[Opening Stored data section]

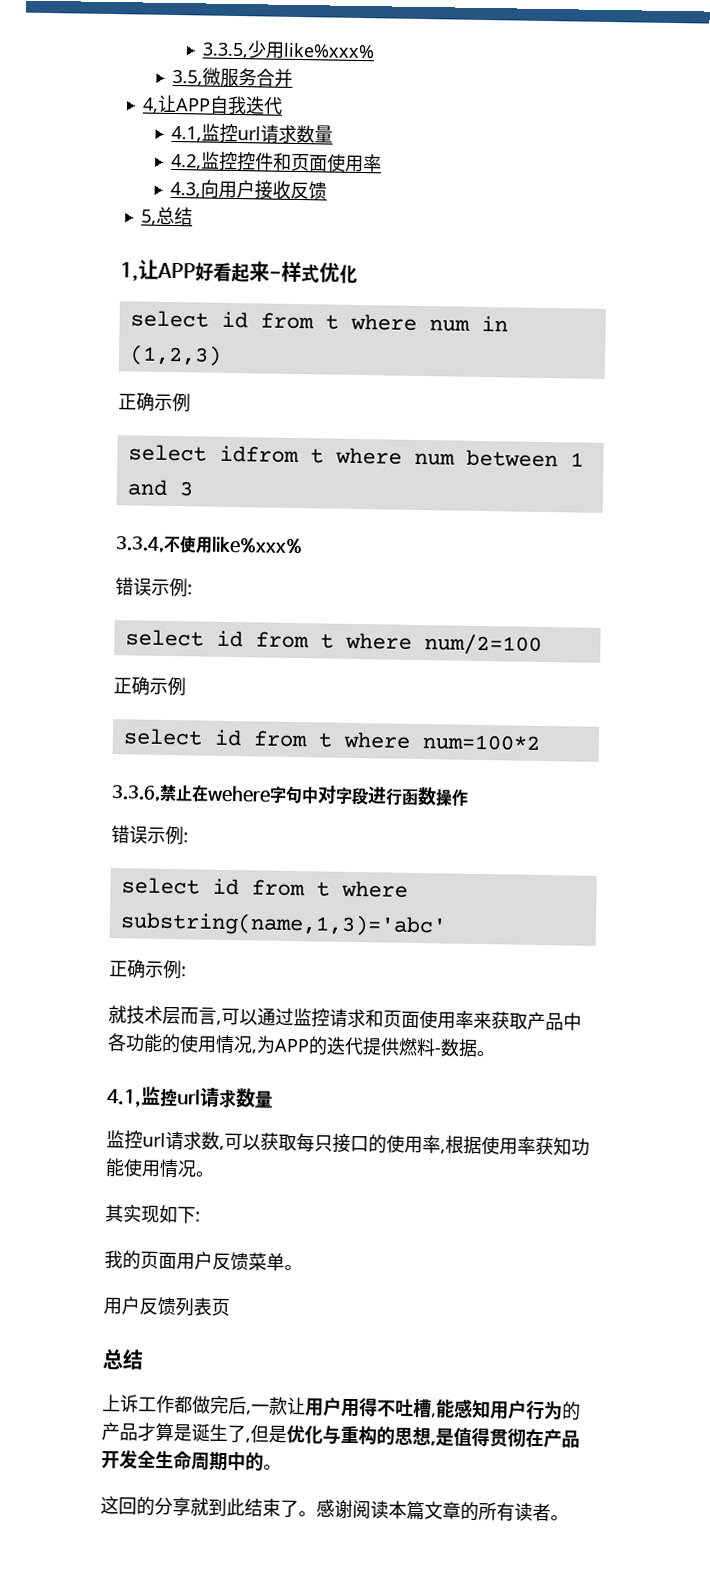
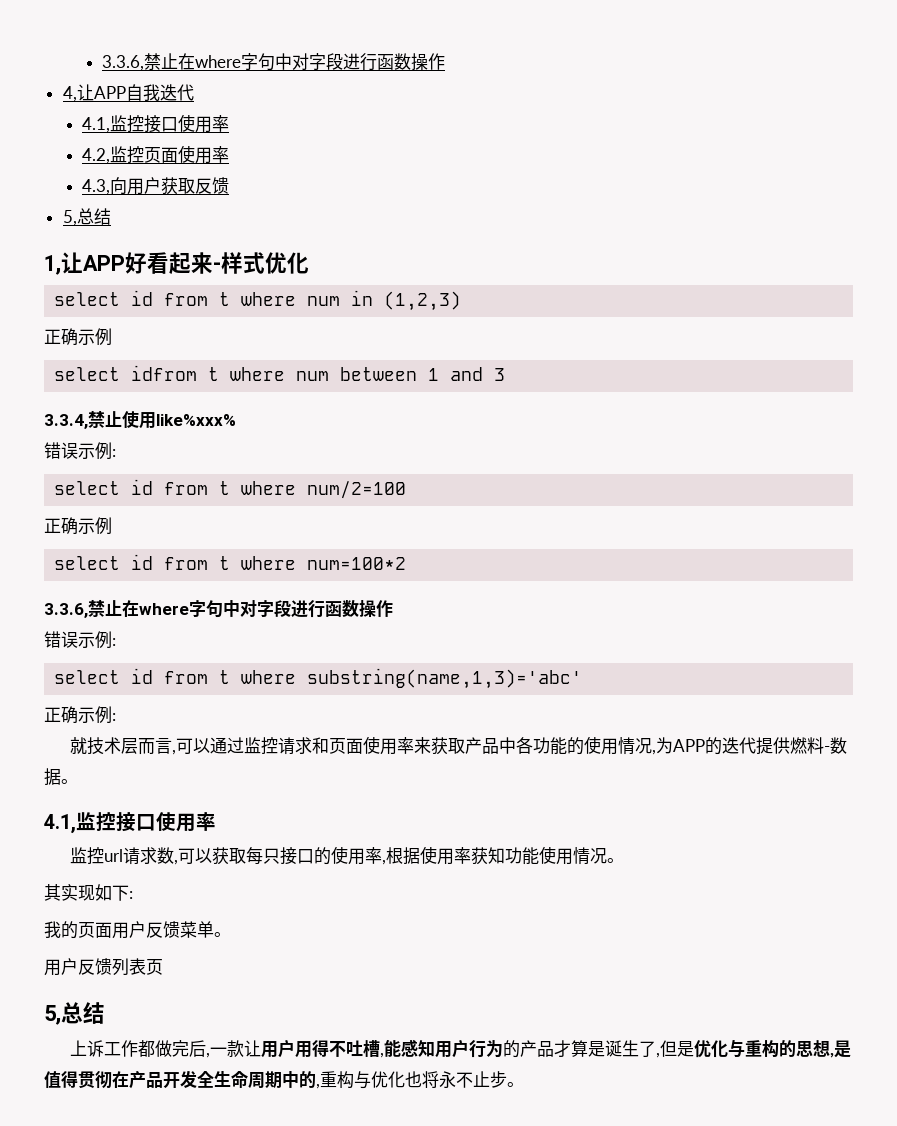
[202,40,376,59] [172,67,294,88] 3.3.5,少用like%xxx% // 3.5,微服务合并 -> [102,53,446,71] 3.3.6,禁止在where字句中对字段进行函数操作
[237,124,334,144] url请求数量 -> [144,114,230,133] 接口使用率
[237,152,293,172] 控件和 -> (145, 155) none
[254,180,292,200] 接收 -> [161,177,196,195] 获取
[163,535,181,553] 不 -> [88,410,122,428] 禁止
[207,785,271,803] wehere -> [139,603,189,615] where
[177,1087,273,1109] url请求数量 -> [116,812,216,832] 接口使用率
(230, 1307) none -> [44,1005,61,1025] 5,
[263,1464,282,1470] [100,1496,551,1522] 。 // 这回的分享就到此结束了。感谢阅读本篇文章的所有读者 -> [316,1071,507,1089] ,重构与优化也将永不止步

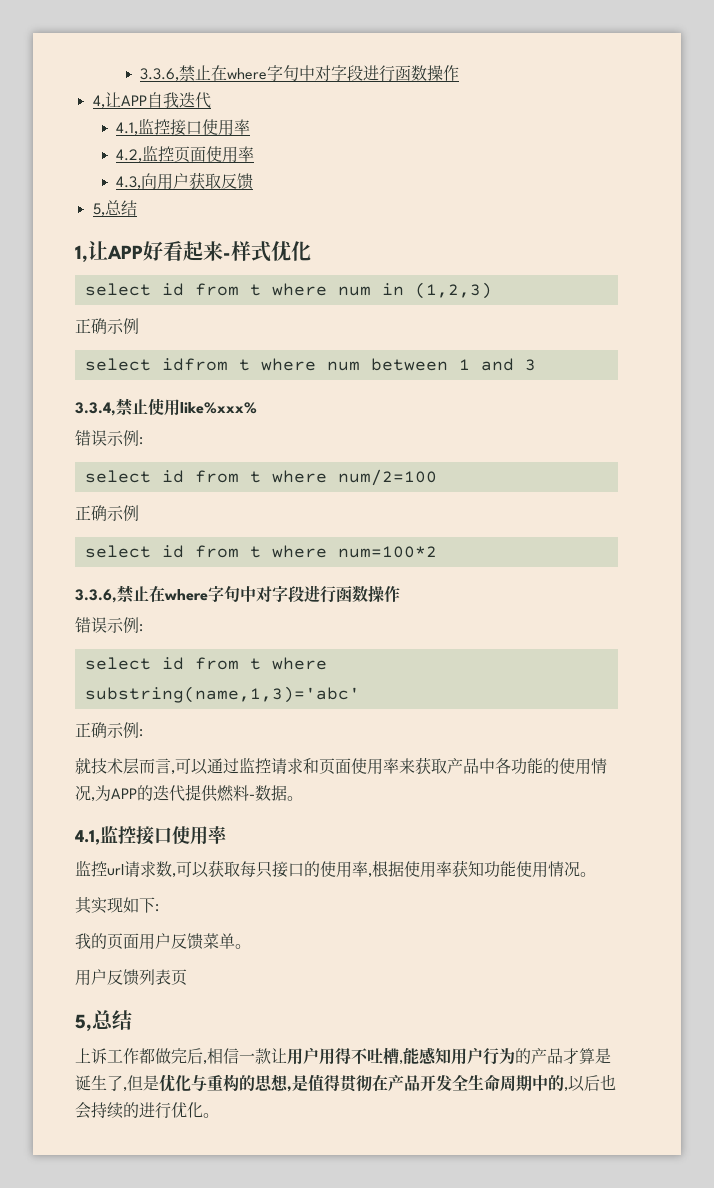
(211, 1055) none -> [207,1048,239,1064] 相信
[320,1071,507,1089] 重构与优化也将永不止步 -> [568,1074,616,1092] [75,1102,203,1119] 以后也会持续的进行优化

[Closing Stored data section]

Required action: Each line of the listing above must be given again exactly; the pictures are to be left out.

Answer below:
[202,40,376,59] [172,67,294,88] 3.3.5,少用like%xxx% // 3.5,微服务合并 -> [102,53,446,71] 3.3.6,禁止在where字句中对字段进行函数操作
[237,124,334,144] url请求数量 -> [144,114,230,133] 接口使用率
[237,152,293,172] 控件和 -> (145, 155) none
[254,180,292,200] 接收 -> [161,177,196,195] 获取
[163,535,181,553] 不 -> [88,410,122,428] 禁止
[207,785,271,803] wehere -> [139,603,189,615] where
[177,1087,273,1109] url请求数量 -> [116,812,216,832] 接口使用率
(230, 1307) none -> [44,1005,61,1025] 5,
[263,1464,282,1470] [100,1496,551,1522] 。 // 这回的分享就到此结束了。感谢阅读本篇文章的所有读者 -> [316,1071,507,1089] ,重构与优化也将永不止步

(211, 1055) none -> [207,1048,239,1064] 相信
[320,1071,507,1089] 重构与优化也将永不止步 -> [568,1074,616,1092] [75,1102,203,1119] 以后也会持续的进行优化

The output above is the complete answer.